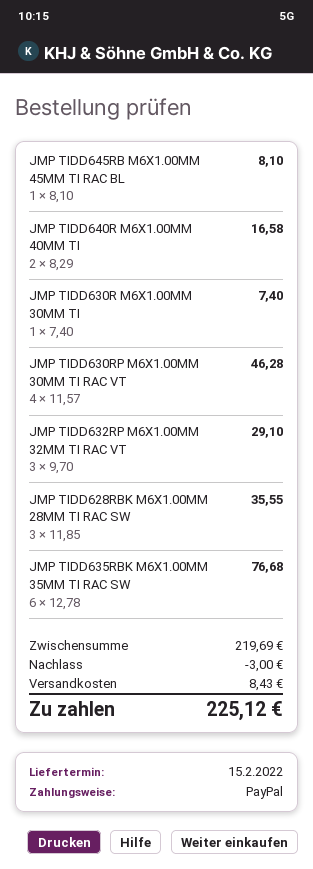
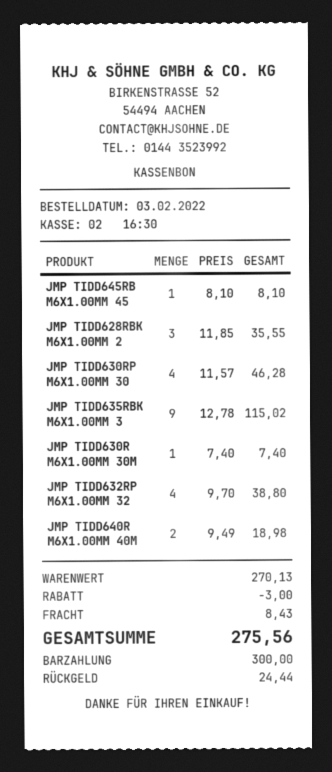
payment method: PayPal -> cash
JMP TIDD640R M6X1.00MM 40MM TI: 2 x 8.29 = 16.58 -> 2 x 9.49 = 18.98
JMP TIDD632RP M6X1.00MM 32MM TI RAC VT: 3 x 9.70 = 29.10 -> 4 x 9.70 = 38.80
JMP TIDD635RBK M6X1.00MM 35MM TI RAC SW: 6 x 12.78 = 76.68 -> 9 x 12.78 = 115.02
subtotal: 219.69 -> 270.13
total: 225.12 -> 275.56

+-------+

WHAT NEEDS TO BE DONE —
Above are the records; copy exactly the lines from the one with "JMP TIDD640R M6X1.00MM" through the final line.

THE ANSWER —
JMP TIDD640R M6X1.00MM 40MM TI: 2 x 8.29 = 16.58 -> 2 x 9.49 = 18.98
JMP TIDD632RP M6X1.00MM 32MM TI RAC VT: 3 x 9.70 = 29.10 -> 4 x 9.70 = 38.80
JMP TIDD635RBK M6X1.00MM 35MM TI RAC SW: 6 x 12.78 = 76.68 -> 9 x 12.78 = 115.02
subtotal: 219.69 -> 270.13
total: 225.12 -> 275.56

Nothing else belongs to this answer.